▶ WHAT IS BEING ASKED: Restate all of the entries exactly, dropping any pictures they hold.

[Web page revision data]
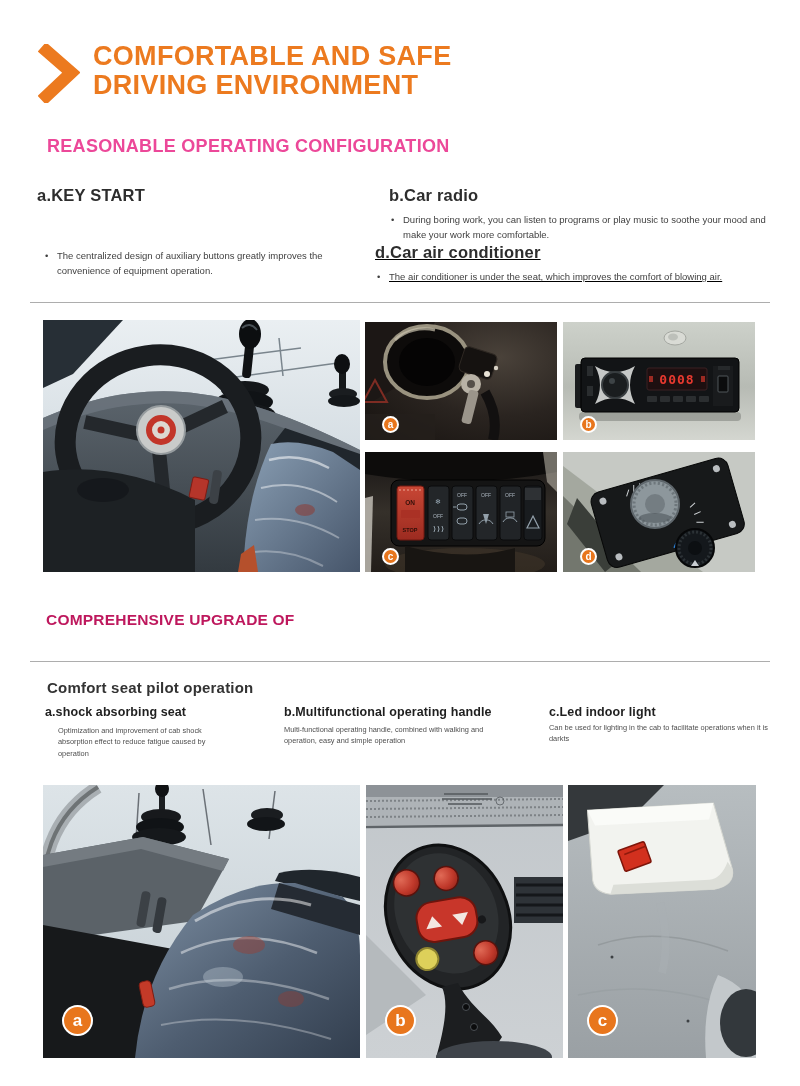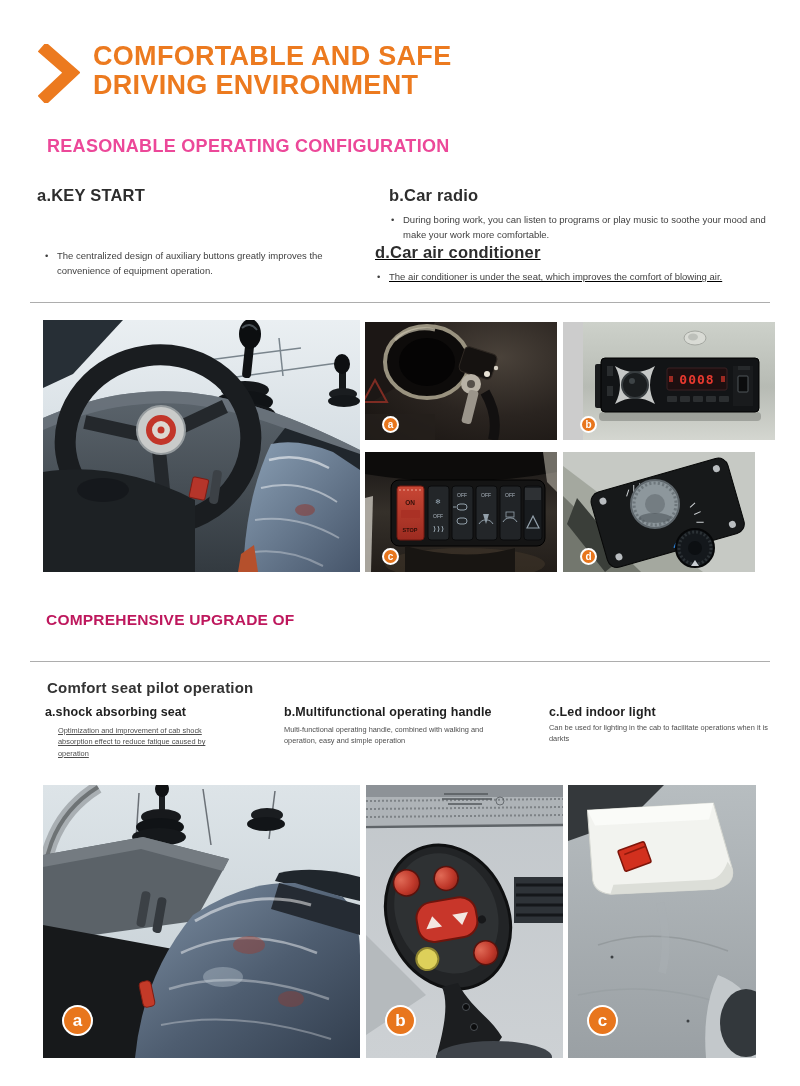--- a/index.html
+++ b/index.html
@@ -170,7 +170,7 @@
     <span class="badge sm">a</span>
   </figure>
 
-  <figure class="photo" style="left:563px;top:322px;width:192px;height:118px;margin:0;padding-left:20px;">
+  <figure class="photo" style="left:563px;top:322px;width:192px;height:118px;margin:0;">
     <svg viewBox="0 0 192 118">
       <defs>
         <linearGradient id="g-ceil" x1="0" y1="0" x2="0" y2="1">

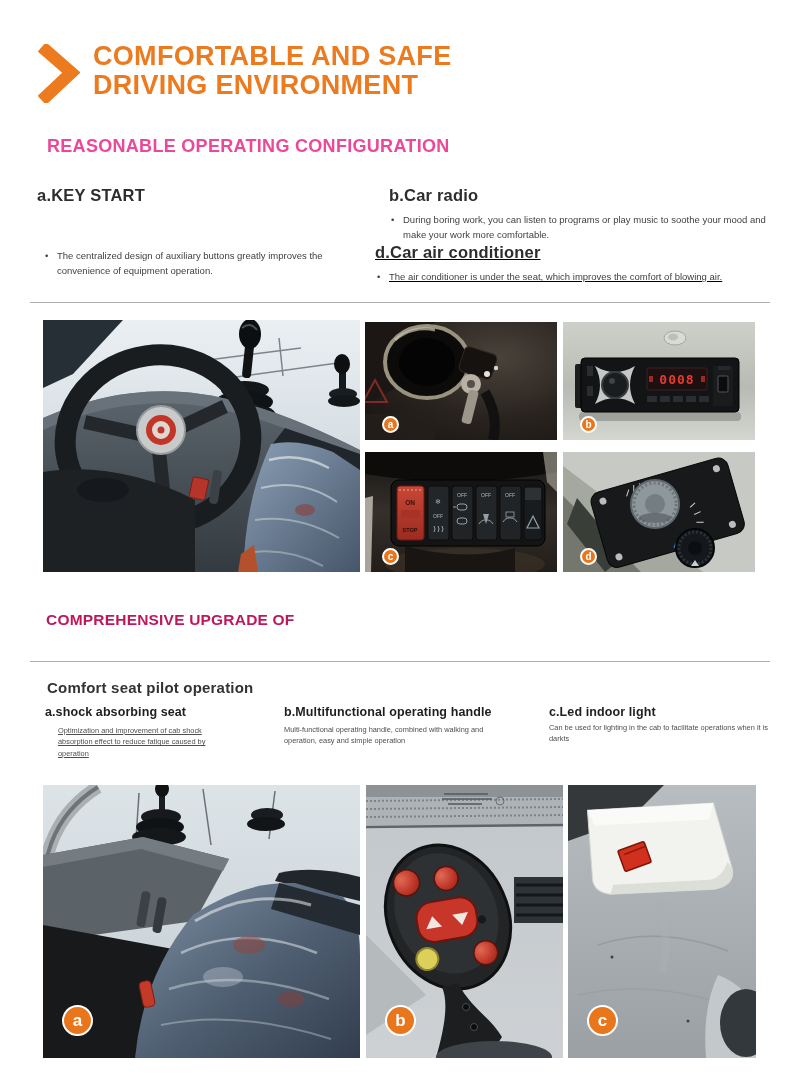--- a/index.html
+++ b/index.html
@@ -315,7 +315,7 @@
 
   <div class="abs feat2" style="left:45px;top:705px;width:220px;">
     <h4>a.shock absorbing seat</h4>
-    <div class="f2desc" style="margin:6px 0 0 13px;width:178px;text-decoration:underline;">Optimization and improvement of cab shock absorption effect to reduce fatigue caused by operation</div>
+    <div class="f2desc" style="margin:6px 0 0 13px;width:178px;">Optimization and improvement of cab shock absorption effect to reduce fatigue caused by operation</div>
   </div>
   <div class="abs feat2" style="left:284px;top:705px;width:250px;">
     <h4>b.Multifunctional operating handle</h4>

▶ ANSWER TO THIS PROBLEM:
--- a/index.html
+++ b/index.html
@@ -170,7 +170,7 @@
     <span class="badge sm">a</span>
   </figure>
 
-  <figure class="photo" style="left:563px;top:322px;width:192px;height:118px;margin:0;padding-left:20px;">
+  <figure class="photo" style="left:563px;top:322px;width:192px;height:118px;margin:0;">
     <svg viewBox="0 0 192 118">
       <defs>
         <linearGradient id="g-ceil" x1="0" y1="0" x2="0" y2="1">

--- a/index.html
+++ b/index.html
@@ -315,7 +315,7 @@
 
   <div class="abs feat2" style="left:45px;top:705px;width:220px;">
     <h4>a.shock absorbing seat</h4>
-    <div class="f2desc" style="margin:6px 0 0 13px;width:178px;text-decoration:underline;">Optimization and improvement of cab shock absorption effect to reduce fatigue caused by operation</div>
+    <div class="f2desc" style="margin:6px 0 0 13px;width:178px;">Optimization and improvement of cab shock absorption effect to reduce fatigue caused by operation</div>
   </div>
   <div class="abs feat2" style="left:284px;top:705px;width:250px;">
     <h4>b.Multifunctional operating handle</h4>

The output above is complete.